The study's primary finding is the dramatic increase in betaine in free-ranging hibernating bears, suggesting a metabolic switch that shunts choline toward betaine production instead of TMAO. This metabolic shift may offer several protective benefits during hibernation, including anti-inflammatory, antioxidant, and osmoprotective effects. The absence of detectable TMAO in free-ranging bears contrasts with the high levels observed in carnivorous species and humans with CKD, implicating diet and gut microbiota composition in TMAO production. The protective effect of high betaine levels during hibernation may involve various mechanisms, including anti-inflammation, methyl group donation, osmoprotection, and protection against hyperhomocysteinemia. The observed difference between free-ranging and captive bears highlights the impact of captivity on gut microbiota and subsequent TMAO production. The similar pattern seen in garden dormice, though less pronounced, suggests the metabolic switch might be linked to temperature changes and energy conservation mechanisms during hibernation.

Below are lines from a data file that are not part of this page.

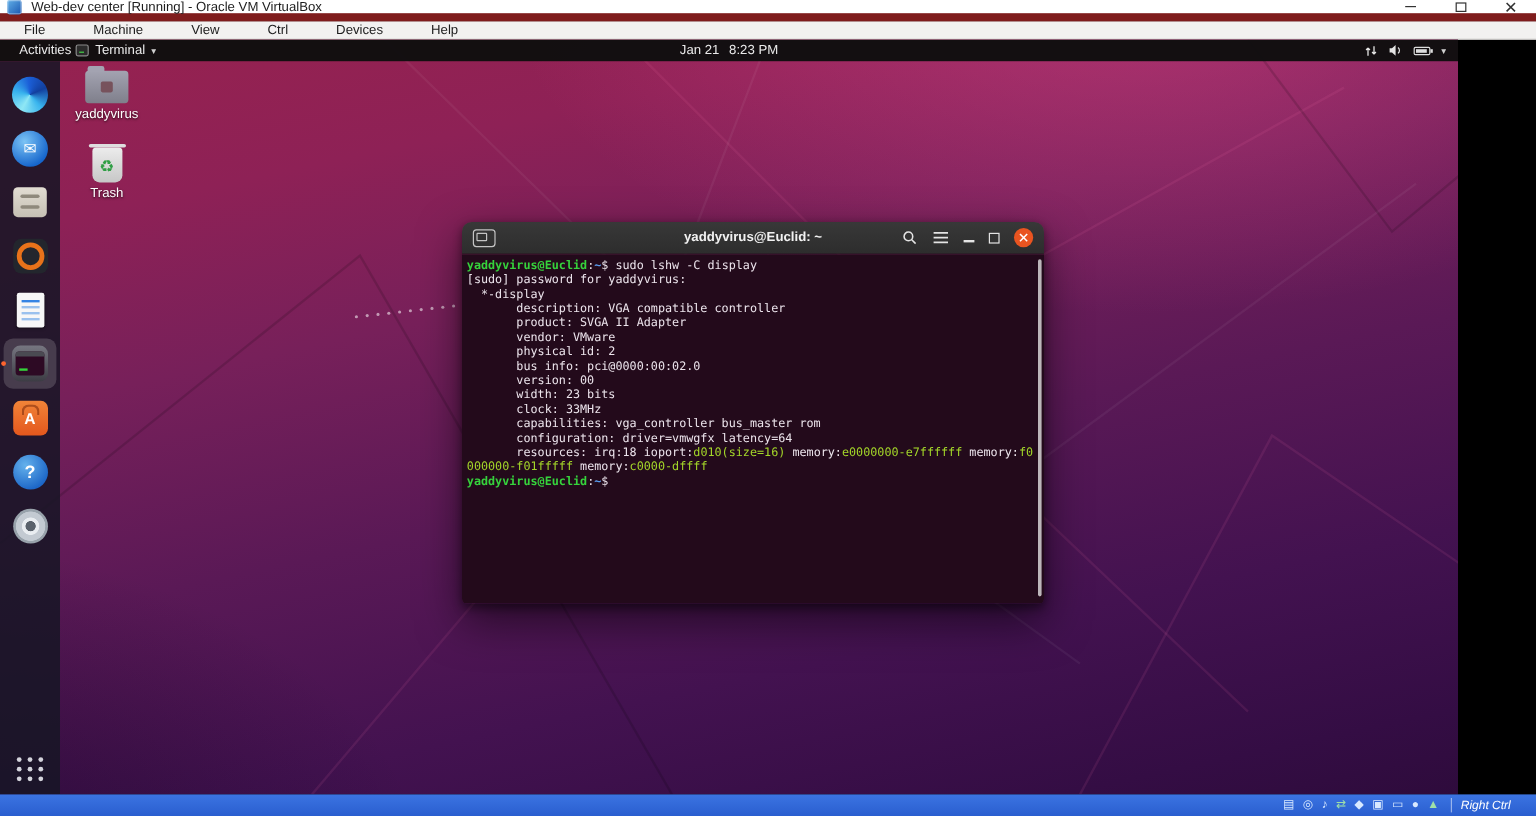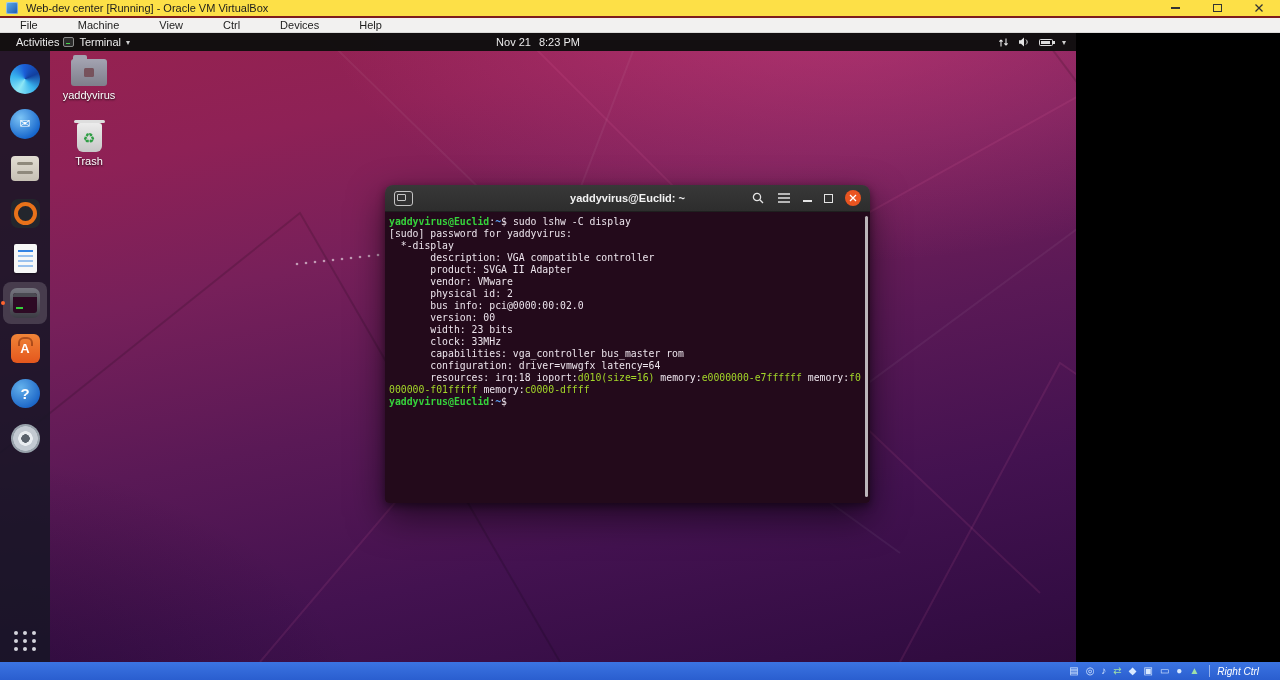"Web-dev center [Running] - Oracle" .titlebar { background: #fde047 -> #ffffff; border-bottom: 2px solid #7f1d1d -> 7px solid #7f1d1d }
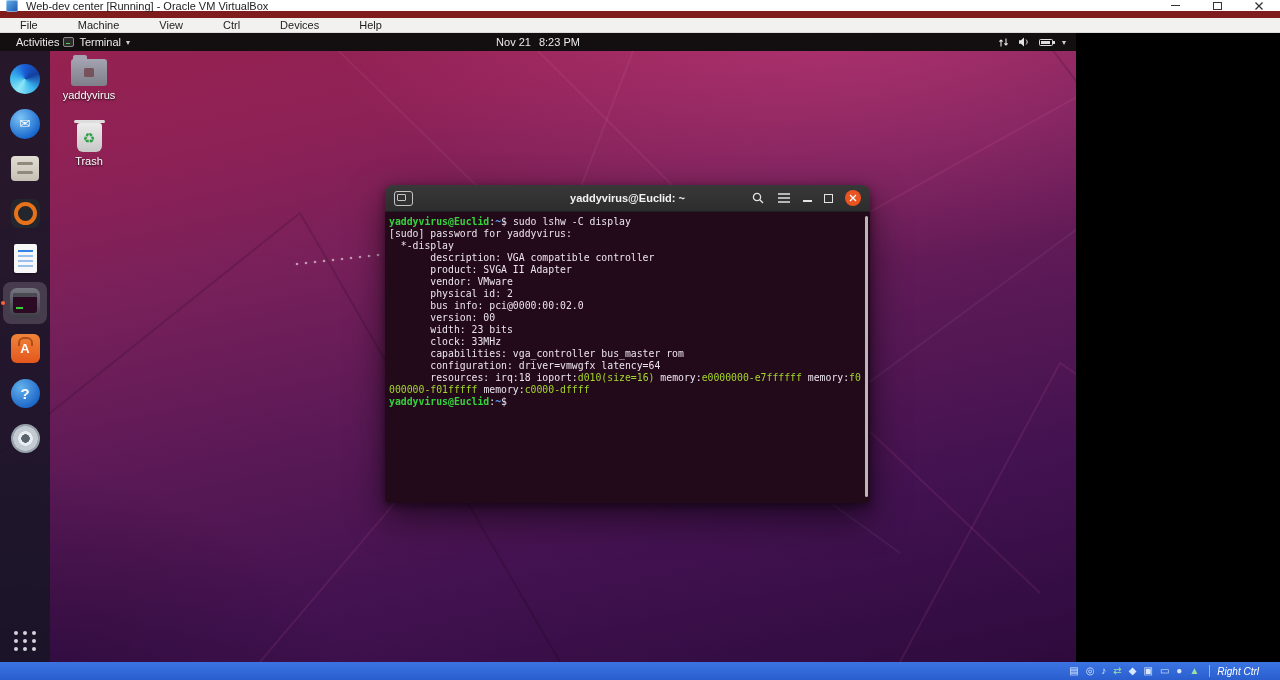"Activities" .vm { width: 1076px -> 1215px }
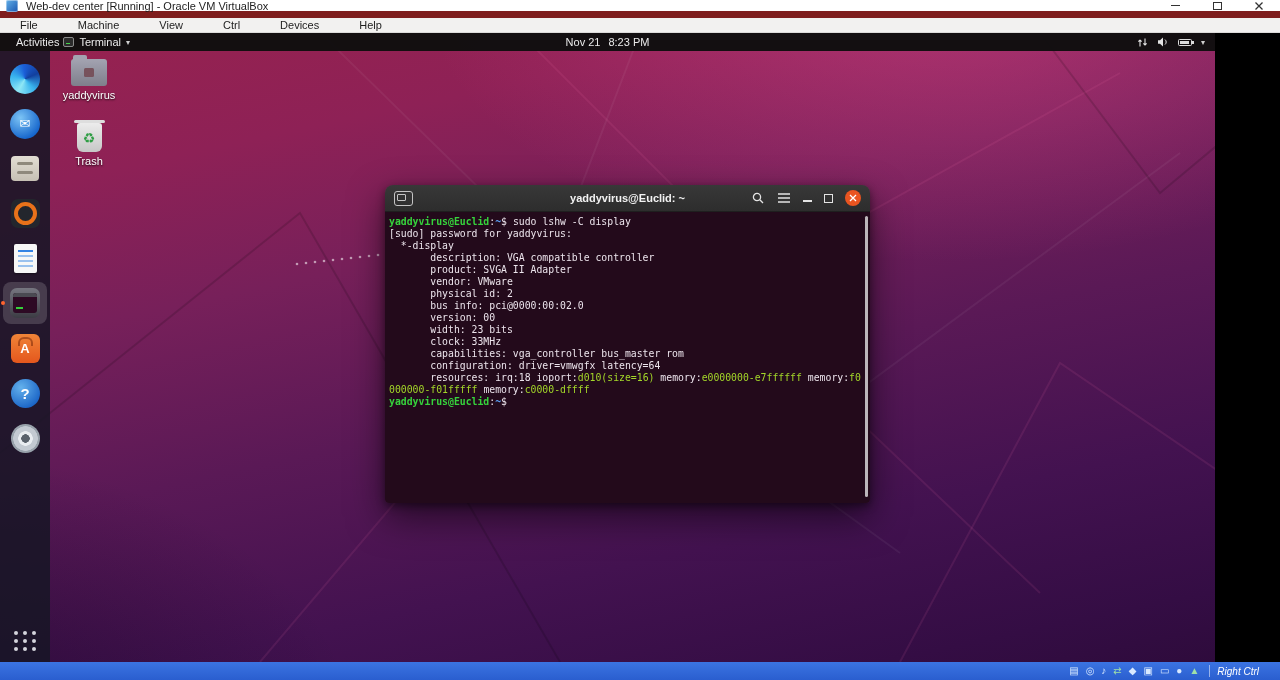"Nov 21" span { text: Nov -> Jan }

This comparative biomimetic study suggests a metabolic switch in hibernating bears and dormice, leading to increased betaine production and reduced TMAO levels. This highlights a potential protective mechanism against CKD and other lifestyle diseases. The association between carnivorous diets and elevated TMAO levels is also evident. Future research should focus on characterizing this metabolic switch and exploring its potential for therapeutic manipulation in humans. Investigating the specific gut microbial changes and their interplay with endogenous choline metabolism during hibernation is critical to understanding these adaptive strategies.

The study has several limitations. The sample sizes for some groups (especially human controls and certain animal species) were relatively small, limiting statistical power and the ability to account for individual variation. Age and weight were not perfectly matched between free-ranging and captive bears. A lack of detailed dietary information for free-ranging bears could affect the interpretation of metabolic findings. The absence of fecal or circulatory microbiota analyses prevents a deeper understanding of the relationship between microbiota composition and metabolite levels. Using S-creatinine as a proxy for renal function is limited as it is also affected by muscle mass and meat intake.